┌─ PROVIDED DATA

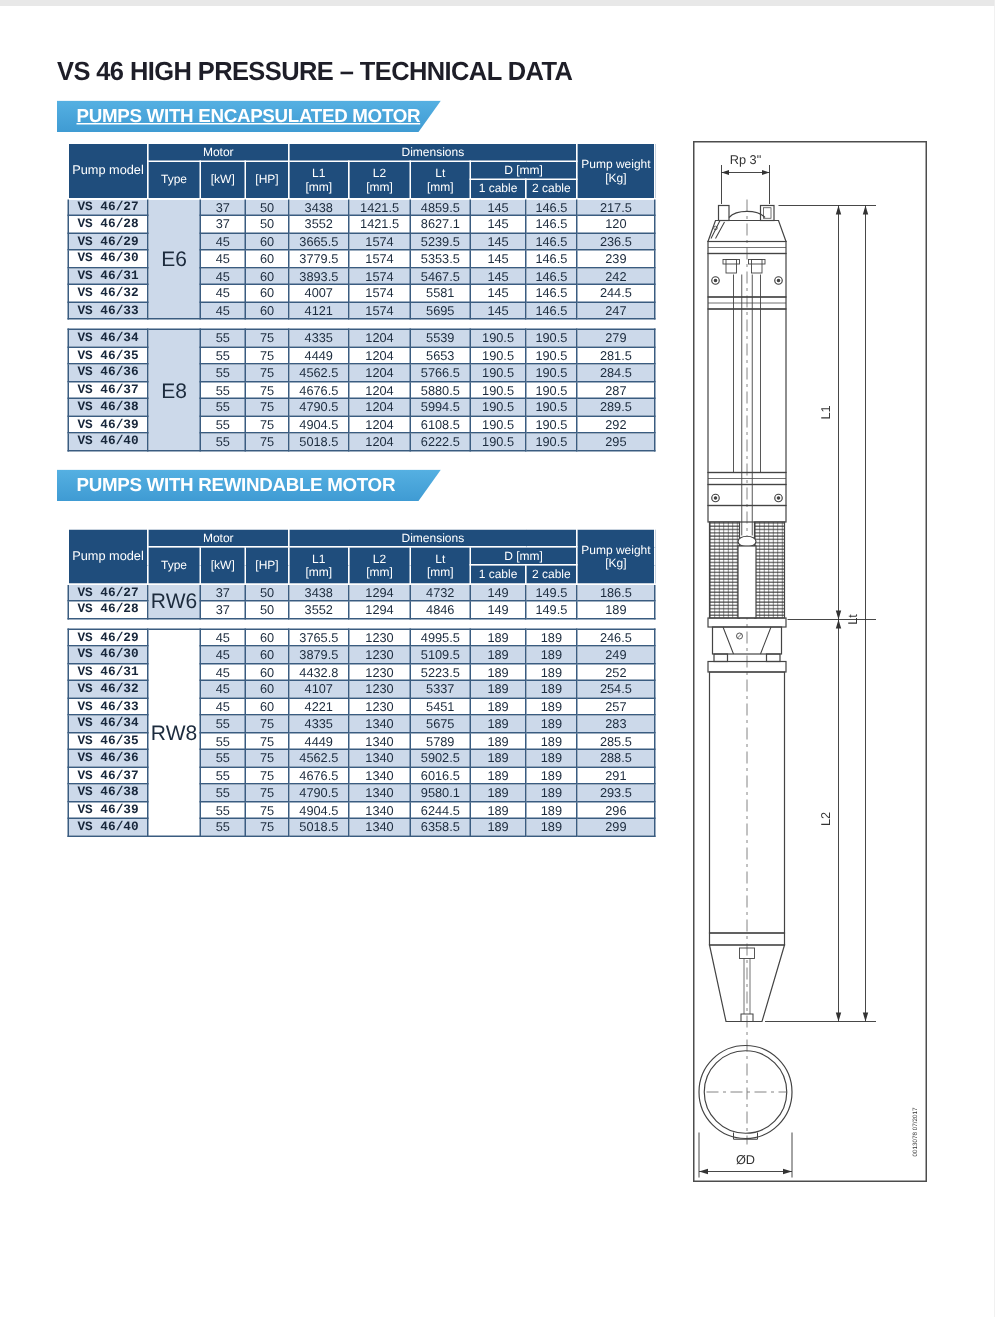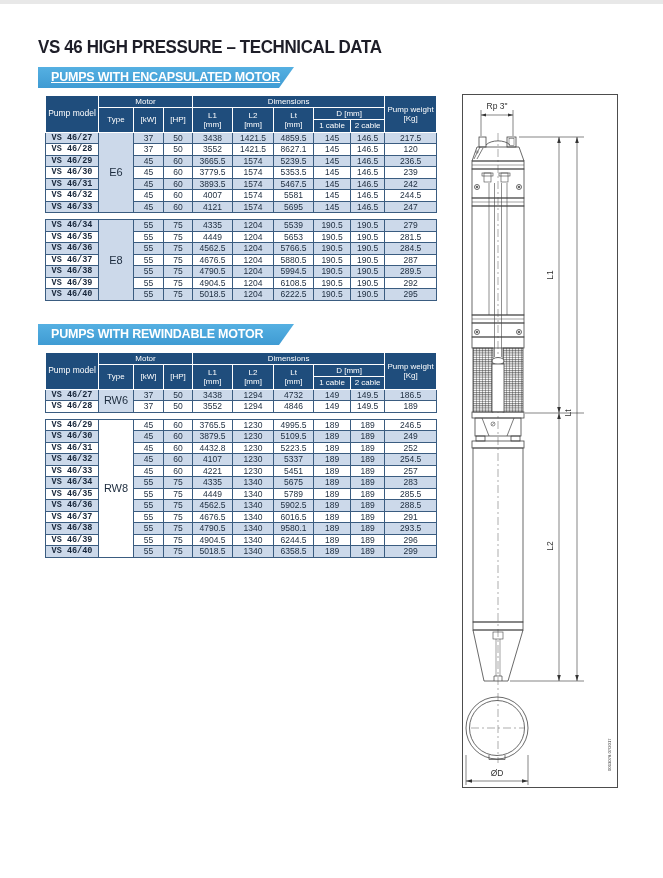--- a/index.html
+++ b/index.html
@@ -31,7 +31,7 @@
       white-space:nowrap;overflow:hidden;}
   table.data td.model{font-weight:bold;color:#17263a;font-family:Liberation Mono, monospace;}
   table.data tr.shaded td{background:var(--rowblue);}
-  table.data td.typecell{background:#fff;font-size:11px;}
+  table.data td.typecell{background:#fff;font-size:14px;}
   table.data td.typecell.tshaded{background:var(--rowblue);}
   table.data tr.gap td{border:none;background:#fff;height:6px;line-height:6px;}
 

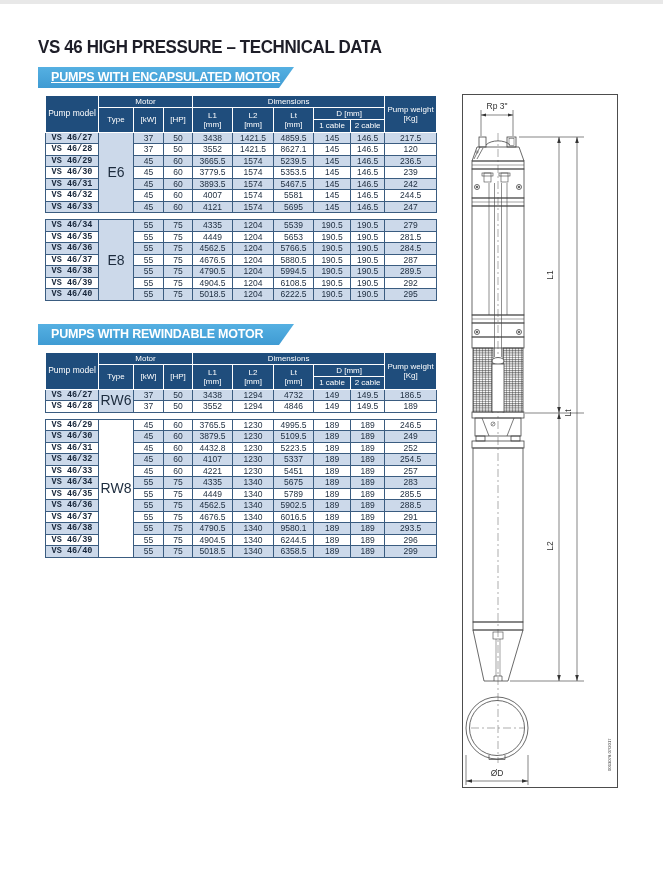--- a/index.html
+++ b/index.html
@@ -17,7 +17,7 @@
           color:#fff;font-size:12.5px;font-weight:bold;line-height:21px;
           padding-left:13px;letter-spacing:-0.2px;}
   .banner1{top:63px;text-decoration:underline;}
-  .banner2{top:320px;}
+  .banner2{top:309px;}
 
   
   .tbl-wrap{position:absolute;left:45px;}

└─

### TASK
Which lines above include the string "left"? Show them.

### ANSWER AREA
           padding-left:13px;letter-spacing:-0.2px;}
   .tbl-wrap{position:absolute;left:45px;}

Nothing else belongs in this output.